Names were called, and repeated.

But the most emotional portion of the night came from the story of a 19-year-old Newton girl who told of her personal experience of being pulled over in her own driveway, scared nearly to death 40 feet from her own mother because of the color of her skin.

Jeana Lyons spoke for about 8 and a half minutes, talking about a night recently when she stood in her driveway in fear as she was questioned by a Newton police officer.

“An officer trailed me across town, blocked my car in my driveway and turned his lights on upon my friend and I exiting the vehicle,” Lyons said. “... He sputtered off some things about me looking suspicious while pulling into my driveway and drug activity.”

The girl she was with, who was white, acted much differently than she did while dealing with the officer.

“I understand how a person who looks like me must act in these situations,” Lyons said. “I was respectful despite my anger and used small movements. My friend, however, did not. My friend, who was Caucasian, did not sense the same intensity to the situation that I did.”

Lyons said her fear was real, and she was trying not to shake.

“I understand that I need to present, or at least present myself to this officer in a manner so that this officer will not see me as a threat,” Lyons said. “I understand that I must present myself in a certain way to stay safe and, honestly, alive.”

She was thinking of Anton Rose Jr. and Breonna Taylor, young Black people who were killed by police.

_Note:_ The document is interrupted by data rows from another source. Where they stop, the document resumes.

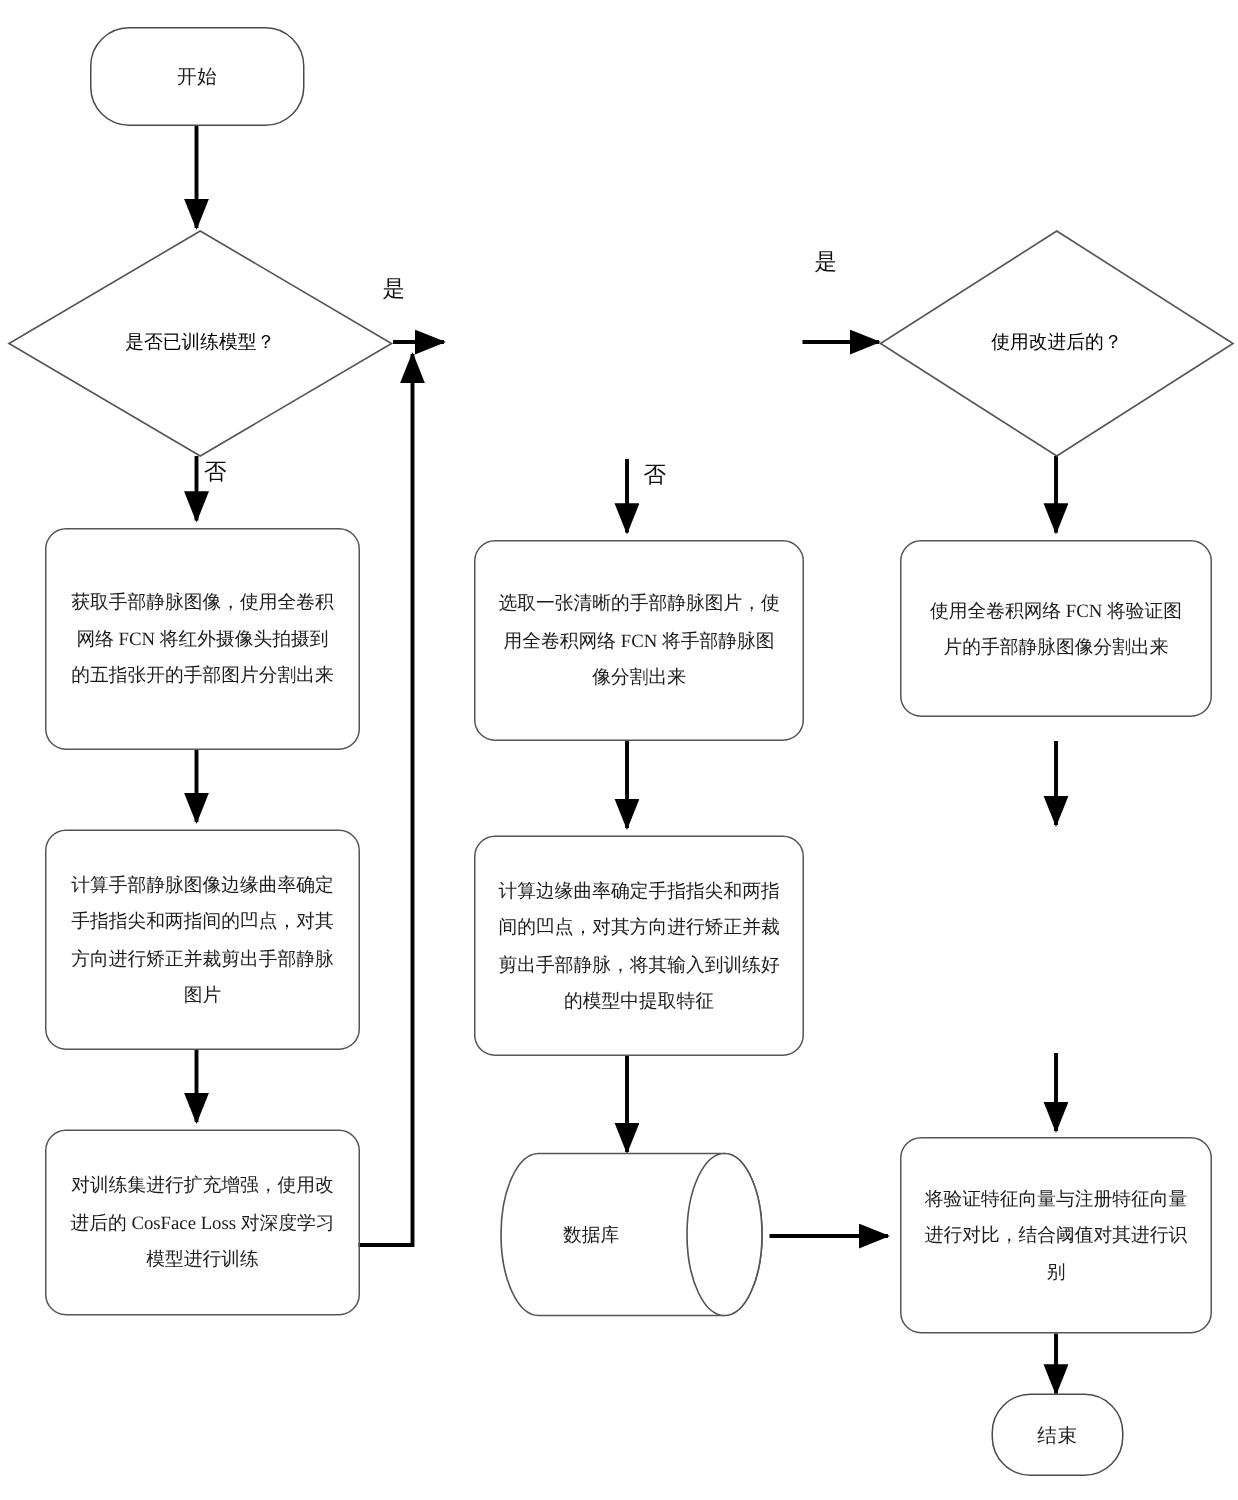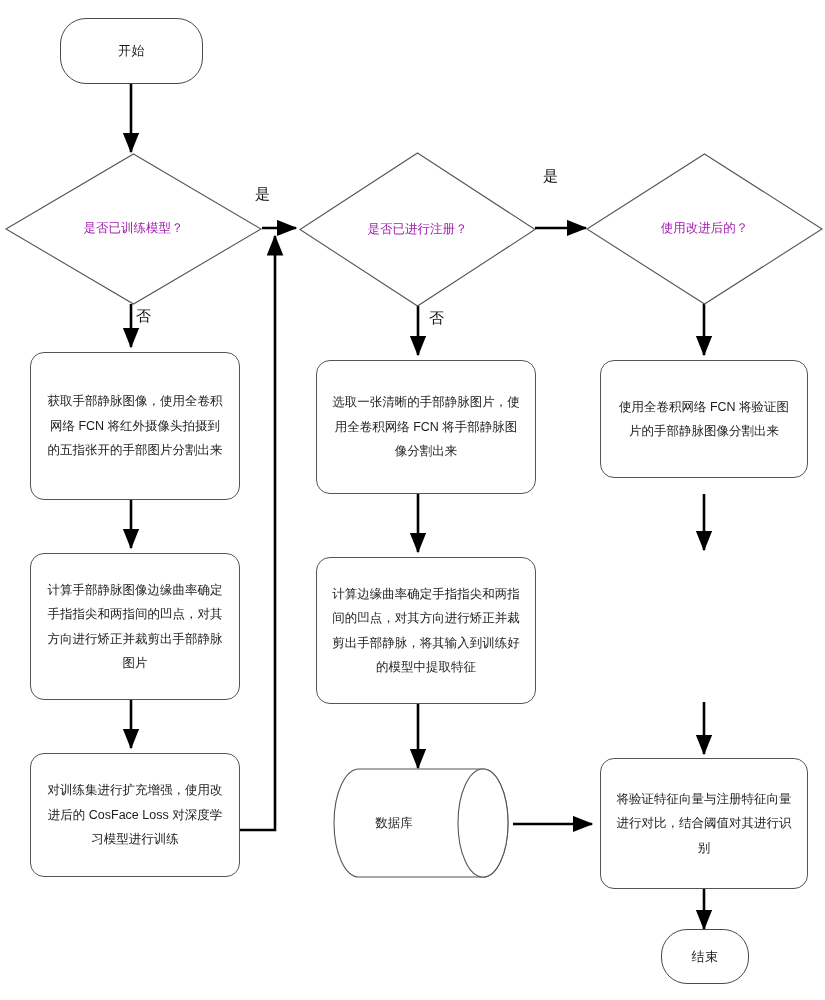"开始" #canvas { font-family: Liberation Sans, sans-serif -> Liberation Serif, serif }
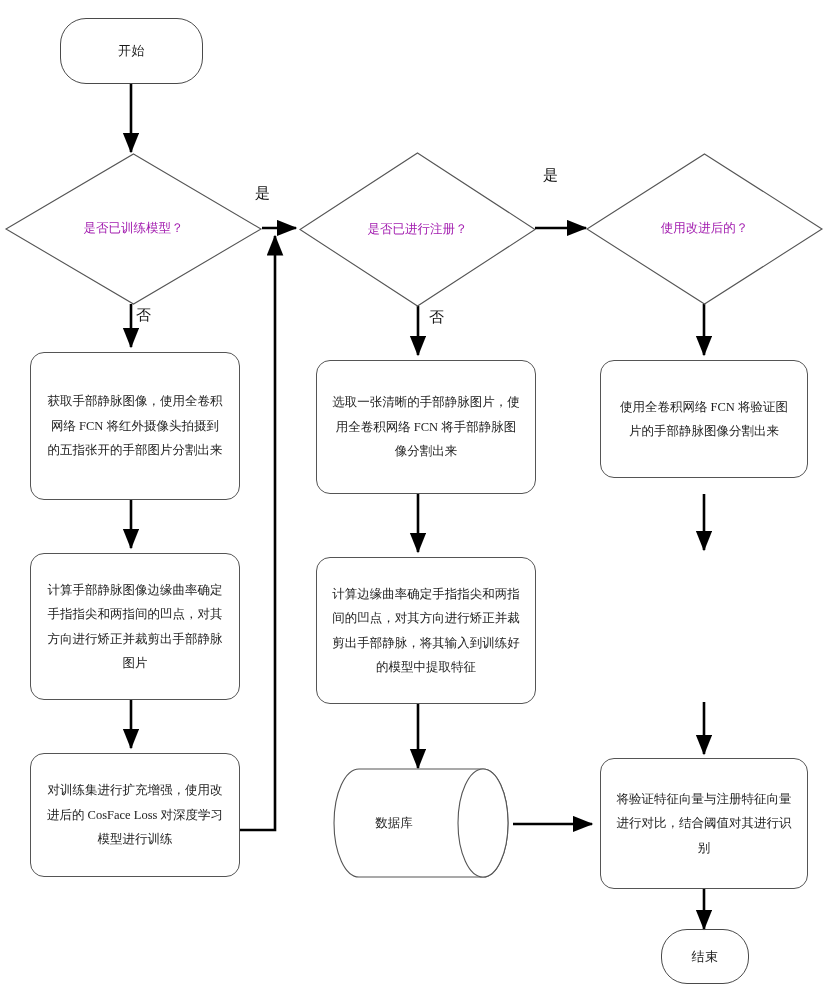"是否已训练模型？" .decision .dlabel { color: #a21caf -> #000000 }
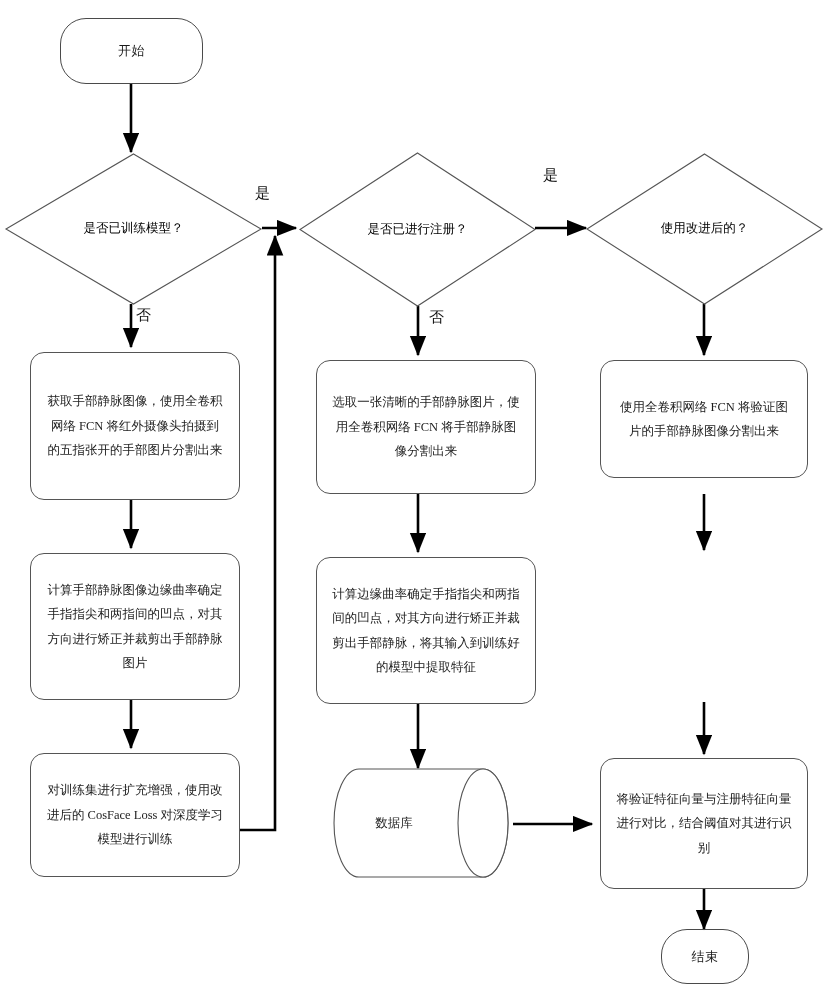"是否已进行注册？" div.decision { html: <div> <svg> <polygon></polygon> </svg> <div>是否已进行注册？</div> </div> -> none }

There were other youths whom she named Friday, including Aiyana Stanley Jones, DeAunta Farrow, Tamir Rice and Trayvon Martin.

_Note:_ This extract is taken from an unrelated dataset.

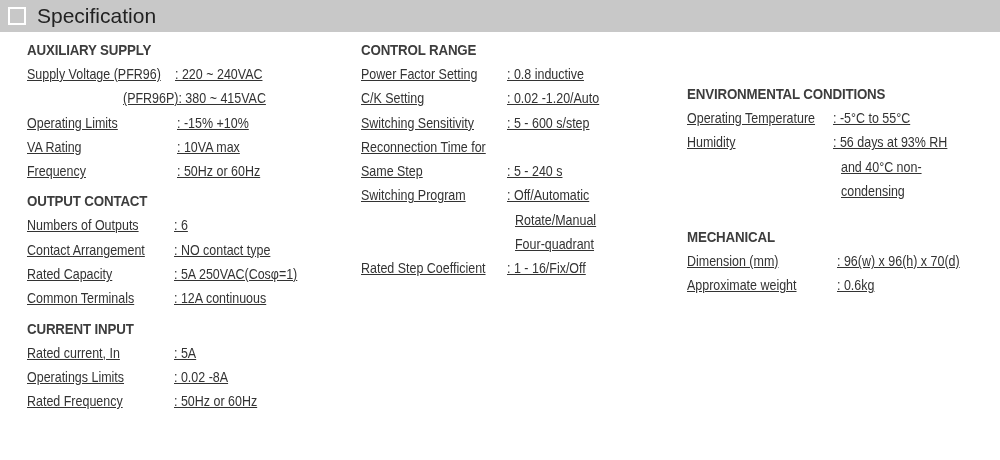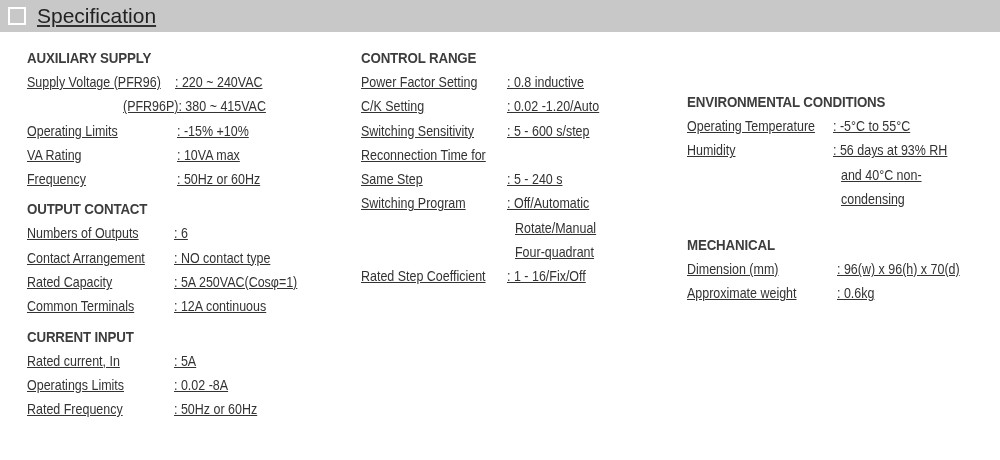"Specification" .header { text-decoration: underline -> none }
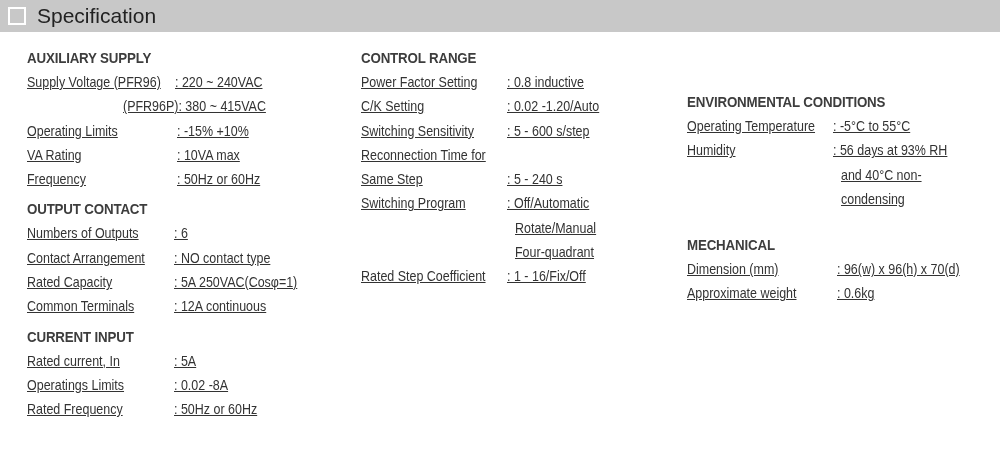"AUXILIARY SUPPLY" .col { top: 46px -> 38px }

“The only thing (they) had in common was in fact the most dangerous thing that they could have in common in these situations: black skin,” Lyons said.

Larry Lee, pastor and co-chair of the Newton Community for Racial Justice, read a statement by the NCRJ which will be released this week calling for a review of the use of force policy of law enforcement agencies in Harvey County — and the Newton Police Department, North Newton Police Department and Harvey County Sheriff’s Office in particular.

“We call for radical, sustainable solutions that affirm the equal treatment of, and respect for, Black lives,” Lee said. “George Floyd’s violent death was a breaking point — an all too familiar reminder that, for Black people, law enforcement doesn’t always protect or save our lives. They often threaten and take them.”

He also spoke about what he sees as the bigger picture.

“We stand here not just about police mistreatment, it is about systemic racism that has existed for over 400 years,” Lee said.

Ronald Moyo, pastor and owner of Moyo Clothing; Derrick Ramer, pastor of New Creation Fellowship; Victoria Adame, retired school principal; and Michelle Armster, CEO of Mennonite Central Committee Central States, also spoke during the evening.

Organizers of the rally discussed hosting another event to commemorate Juneteenth, the oldest nationally celebrated commemoration of the end of slavery in the U.S. On June 19, 1865, Union soldiers led by Maj. Gen. Gordon Granger landed at Galveston, Texas, with news that the war had ended and the slaves were free.

More than 100 people attend a Black Lives Matter rally Friday in Centennial Park.